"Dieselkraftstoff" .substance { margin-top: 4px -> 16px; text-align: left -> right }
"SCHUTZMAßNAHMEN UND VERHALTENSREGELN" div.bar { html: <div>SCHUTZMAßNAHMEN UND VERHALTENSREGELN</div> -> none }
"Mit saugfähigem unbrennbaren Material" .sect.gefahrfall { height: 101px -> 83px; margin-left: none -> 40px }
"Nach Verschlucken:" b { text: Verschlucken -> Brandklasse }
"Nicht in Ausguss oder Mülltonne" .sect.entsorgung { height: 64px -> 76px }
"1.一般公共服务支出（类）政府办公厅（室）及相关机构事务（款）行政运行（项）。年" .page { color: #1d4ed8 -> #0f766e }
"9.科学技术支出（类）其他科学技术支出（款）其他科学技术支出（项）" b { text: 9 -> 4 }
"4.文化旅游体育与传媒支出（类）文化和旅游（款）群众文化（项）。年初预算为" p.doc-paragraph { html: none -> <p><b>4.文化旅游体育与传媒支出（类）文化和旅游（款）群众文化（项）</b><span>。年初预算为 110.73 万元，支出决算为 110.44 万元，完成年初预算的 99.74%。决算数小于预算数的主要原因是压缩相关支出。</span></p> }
################
▸ **WHAT YOU ARE ASKED TO DO**
Using the records above, report each line that contains the word "left" by copying it.

▸ **SOLUTION TO THIS PROBLEM**
"Dieselkraftstoff" .substance { margin-top: 4px -> 16px; text-align: left -> right }
"Mit saugfähigem unbrennbaren Material" .sect.gefahrfall { height: 101px -> 83px; margin-left: none -> 40px }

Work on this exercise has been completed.